* Directions *
Output the opening lines of the records exactly. End with the line that contains "[67,1544,358,1577] 07/24/2026 7:03am".

· · · ·

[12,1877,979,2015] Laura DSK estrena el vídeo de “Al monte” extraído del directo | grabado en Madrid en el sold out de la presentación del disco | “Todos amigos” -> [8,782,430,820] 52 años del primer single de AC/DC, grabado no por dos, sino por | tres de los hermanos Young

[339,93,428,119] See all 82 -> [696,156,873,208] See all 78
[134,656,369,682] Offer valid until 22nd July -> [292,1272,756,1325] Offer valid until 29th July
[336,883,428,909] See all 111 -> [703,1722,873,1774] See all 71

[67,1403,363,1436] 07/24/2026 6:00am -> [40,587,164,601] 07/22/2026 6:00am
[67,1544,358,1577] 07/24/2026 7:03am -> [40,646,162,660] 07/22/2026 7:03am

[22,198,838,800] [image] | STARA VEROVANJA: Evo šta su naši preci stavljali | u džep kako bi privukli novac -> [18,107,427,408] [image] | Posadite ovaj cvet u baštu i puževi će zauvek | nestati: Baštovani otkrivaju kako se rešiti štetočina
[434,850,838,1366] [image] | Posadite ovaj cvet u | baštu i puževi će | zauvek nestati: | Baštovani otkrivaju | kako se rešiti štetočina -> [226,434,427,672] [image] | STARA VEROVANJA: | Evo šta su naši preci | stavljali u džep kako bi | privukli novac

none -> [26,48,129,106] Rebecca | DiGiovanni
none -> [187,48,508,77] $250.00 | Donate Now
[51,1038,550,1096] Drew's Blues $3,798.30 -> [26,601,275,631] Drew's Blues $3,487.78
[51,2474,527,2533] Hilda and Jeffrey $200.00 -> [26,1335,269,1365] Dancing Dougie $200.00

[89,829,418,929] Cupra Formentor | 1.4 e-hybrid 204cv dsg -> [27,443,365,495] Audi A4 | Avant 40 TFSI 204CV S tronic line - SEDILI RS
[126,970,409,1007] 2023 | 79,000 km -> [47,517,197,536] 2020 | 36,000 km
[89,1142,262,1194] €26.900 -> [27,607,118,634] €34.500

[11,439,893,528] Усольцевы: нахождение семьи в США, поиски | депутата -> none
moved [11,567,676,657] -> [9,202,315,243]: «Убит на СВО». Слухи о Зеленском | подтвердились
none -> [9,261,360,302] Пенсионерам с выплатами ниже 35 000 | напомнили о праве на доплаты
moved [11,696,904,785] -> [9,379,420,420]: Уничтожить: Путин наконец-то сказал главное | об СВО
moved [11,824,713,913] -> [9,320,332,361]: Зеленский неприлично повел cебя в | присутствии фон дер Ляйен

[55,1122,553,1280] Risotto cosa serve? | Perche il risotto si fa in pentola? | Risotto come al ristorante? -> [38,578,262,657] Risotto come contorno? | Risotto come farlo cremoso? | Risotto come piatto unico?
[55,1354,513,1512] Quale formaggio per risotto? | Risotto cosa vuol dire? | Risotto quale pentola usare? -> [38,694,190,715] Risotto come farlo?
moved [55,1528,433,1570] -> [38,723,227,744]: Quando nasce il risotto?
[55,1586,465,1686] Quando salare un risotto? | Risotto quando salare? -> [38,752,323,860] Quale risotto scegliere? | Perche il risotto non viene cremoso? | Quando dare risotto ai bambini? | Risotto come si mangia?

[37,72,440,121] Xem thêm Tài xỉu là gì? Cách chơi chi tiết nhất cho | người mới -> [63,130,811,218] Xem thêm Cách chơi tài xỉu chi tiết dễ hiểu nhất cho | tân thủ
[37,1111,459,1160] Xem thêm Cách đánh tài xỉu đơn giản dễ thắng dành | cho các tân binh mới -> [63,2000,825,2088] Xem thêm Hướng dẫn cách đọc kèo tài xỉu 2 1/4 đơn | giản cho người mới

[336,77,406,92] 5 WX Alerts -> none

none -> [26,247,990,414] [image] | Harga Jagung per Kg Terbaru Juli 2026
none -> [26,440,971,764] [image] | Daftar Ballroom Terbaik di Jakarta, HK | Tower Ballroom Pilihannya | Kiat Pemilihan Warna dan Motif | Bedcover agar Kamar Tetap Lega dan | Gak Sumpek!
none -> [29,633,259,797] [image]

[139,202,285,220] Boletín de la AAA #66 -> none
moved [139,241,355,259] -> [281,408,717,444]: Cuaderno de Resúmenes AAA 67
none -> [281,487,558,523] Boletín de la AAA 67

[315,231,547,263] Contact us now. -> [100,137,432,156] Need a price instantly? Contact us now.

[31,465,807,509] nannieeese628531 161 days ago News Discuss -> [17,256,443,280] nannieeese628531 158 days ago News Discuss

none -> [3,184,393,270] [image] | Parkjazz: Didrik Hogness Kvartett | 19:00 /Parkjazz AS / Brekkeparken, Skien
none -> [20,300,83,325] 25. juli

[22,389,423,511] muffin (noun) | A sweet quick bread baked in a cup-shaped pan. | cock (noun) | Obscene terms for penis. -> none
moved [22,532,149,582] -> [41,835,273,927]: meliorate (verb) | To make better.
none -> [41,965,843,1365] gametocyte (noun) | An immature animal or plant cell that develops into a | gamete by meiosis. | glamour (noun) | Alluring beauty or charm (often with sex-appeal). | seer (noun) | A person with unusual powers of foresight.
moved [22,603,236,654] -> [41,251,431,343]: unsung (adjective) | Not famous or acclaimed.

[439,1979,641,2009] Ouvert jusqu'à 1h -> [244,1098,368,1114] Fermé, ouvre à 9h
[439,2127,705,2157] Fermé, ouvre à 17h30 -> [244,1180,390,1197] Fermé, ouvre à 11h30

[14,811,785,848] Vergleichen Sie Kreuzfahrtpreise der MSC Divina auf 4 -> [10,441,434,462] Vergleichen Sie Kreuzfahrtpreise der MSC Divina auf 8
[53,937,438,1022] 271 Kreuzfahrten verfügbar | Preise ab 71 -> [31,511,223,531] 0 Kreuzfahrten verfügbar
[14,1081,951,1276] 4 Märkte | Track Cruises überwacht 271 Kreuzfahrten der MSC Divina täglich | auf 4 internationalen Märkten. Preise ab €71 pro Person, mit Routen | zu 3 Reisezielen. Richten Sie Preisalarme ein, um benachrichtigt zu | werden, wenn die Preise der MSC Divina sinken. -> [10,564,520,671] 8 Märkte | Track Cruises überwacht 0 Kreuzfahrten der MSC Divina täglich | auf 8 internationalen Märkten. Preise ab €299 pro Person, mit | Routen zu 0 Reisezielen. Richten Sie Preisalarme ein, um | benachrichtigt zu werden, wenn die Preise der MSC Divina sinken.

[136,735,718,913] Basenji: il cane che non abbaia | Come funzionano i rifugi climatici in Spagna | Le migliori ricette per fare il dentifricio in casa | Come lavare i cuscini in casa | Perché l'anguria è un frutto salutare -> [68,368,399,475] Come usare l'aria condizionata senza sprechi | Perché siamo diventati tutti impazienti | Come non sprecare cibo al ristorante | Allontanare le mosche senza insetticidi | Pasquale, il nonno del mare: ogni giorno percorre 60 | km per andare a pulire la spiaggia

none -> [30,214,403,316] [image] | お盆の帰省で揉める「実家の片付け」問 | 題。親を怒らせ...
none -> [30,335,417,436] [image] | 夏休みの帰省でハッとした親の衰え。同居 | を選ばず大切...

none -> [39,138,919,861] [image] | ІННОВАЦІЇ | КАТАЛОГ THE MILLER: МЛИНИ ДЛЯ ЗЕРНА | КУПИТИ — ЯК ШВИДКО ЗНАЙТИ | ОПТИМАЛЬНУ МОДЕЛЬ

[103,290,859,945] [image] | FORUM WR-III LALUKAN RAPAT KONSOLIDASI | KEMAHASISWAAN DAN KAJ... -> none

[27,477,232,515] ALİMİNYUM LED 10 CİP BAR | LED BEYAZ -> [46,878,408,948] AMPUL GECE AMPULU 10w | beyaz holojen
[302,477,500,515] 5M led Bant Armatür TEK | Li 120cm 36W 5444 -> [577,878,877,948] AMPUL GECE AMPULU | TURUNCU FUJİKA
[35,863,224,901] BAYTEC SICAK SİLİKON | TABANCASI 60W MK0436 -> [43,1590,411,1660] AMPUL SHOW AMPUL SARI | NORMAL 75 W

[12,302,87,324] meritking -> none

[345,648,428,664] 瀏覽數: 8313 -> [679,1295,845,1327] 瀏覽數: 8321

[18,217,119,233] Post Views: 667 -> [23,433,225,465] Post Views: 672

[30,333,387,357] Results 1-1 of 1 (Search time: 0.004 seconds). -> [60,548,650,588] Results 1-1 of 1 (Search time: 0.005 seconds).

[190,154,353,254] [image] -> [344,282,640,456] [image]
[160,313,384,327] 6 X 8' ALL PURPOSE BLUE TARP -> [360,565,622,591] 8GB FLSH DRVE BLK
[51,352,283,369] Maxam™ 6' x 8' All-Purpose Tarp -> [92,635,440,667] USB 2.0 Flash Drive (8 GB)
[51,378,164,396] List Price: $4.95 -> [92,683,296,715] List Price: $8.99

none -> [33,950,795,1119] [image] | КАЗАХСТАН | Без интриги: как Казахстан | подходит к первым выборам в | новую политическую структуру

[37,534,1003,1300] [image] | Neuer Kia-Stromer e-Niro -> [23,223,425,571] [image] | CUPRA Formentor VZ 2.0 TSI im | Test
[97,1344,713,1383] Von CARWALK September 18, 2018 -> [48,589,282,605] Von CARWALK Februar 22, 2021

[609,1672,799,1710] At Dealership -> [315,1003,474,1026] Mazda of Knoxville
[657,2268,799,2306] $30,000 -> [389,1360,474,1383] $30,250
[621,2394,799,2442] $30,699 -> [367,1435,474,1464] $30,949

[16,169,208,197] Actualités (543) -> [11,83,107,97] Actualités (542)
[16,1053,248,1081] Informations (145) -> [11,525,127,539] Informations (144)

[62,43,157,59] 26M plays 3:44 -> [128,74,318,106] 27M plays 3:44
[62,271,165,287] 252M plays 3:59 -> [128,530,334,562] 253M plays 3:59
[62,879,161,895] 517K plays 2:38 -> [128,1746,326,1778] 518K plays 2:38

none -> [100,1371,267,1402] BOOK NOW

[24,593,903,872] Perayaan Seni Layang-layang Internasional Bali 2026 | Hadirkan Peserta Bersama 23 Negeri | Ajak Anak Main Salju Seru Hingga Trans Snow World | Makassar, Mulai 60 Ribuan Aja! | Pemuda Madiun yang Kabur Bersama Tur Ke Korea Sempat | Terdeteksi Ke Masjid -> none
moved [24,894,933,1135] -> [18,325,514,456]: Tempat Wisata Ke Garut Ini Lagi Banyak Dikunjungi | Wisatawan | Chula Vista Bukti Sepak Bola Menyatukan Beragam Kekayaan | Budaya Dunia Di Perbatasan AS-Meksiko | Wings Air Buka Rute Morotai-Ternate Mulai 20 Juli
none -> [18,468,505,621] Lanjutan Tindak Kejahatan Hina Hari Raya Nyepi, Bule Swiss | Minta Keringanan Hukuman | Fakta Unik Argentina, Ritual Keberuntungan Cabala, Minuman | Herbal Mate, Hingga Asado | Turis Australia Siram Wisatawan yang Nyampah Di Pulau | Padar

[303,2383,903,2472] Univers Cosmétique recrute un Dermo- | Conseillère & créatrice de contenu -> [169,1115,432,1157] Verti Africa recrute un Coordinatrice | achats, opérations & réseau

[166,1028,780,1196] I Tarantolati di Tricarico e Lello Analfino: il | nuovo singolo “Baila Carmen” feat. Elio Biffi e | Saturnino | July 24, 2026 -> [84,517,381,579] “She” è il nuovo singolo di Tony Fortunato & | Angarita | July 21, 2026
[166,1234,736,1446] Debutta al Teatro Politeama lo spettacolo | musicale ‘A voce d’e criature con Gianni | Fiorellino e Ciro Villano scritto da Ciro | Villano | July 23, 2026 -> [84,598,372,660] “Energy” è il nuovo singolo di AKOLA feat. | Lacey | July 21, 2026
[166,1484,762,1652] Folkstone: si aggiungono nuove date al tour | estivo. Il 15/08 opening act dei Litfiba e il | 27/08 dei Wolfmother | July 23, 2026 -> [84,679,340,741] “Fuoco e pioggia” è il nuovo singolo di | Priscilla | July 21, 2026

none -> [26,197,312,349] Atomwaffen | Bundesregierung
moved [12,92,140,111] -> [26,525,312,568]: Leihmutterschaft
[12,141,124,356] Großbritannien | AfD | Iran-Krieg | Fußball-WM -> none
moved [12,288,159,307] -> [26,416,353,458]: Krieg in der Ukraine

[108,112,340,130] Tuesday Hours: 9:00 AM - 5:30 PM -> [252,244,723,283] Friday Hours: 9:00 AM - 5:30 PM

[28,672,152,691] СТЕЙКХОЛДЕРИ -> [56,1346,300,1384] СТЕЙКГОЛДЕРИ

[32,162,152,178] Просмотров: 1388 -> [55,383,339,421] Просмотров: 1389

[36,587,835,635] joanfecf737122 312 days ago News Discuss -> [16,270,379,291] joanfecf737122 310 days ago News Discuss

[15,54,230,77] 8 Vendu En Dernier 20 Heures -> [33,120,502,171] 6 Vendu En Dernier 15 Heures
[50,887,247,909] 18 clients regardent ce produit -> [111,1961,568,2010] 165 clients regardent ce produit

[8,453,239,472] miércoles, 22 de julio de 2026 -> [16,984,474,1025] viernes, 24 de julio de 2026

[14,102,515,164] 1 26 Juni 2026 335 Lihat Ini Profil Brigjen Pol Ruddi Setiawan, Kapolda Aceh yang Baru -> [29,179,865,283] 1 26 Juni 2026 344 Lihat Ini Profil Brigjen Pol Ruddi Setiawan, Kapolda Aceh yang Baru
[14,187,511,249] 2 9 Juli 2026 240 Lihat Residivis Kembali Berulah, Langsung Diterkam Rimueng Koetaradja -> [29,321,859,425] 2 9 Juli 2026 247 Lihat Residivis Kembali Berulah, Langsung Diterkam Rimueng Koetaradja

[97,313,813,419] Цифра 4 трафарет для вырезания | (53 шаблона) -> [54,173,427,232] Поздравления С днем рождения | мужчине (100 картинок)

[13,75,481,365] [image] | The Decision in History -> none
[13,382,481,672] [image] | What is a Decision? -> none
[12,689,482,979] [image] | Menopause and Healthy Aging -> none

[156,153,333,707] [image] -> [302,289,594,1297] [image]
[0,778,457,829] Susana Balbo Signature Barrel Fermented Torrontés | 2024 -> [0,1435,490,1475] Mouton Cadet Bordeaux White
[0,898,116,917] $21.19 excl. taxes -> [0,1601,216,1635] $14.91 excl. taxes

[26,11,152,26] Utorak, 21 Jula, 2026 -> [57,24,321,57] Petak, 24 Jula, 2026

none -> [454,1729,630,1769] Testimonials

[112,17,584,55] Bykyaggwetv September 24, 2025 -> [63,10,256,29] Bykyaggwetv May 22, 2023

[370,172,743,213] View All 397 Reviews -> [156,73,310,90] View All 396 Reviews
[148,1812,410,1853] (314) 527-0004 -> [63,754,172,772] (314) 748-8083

· · · ·

* Task response *
[12,1877,979,2015] Laura DSK estrena el vídeo de “Al monte” extraído del directo | grabado en Madrid en el sold out de la presentación del disco | “Todos amigos” -> [8,782,430,820] 52 años del primer single de AC/DC, grabado no por dos, sino por | tres de los hermanos Young

[339,93,428,119] See all 82 -> [696,156,873,208] See all 78
[134,656,369,682] Offer valid until 22nd July -> [292,1272,756,1325] Offer valid until 29th July
[336,883,428,909] See all 111 -> [703,1722,873,1774] See all 71

[67,1403,363,1436] 07/24/2026 6:00am -> [40,587,164,601] 07/22/2026 6:00am
[67,1544,358,1577] 07/24/2026 7:03am -> [40,646,162,660] 07/22/2026 7:03am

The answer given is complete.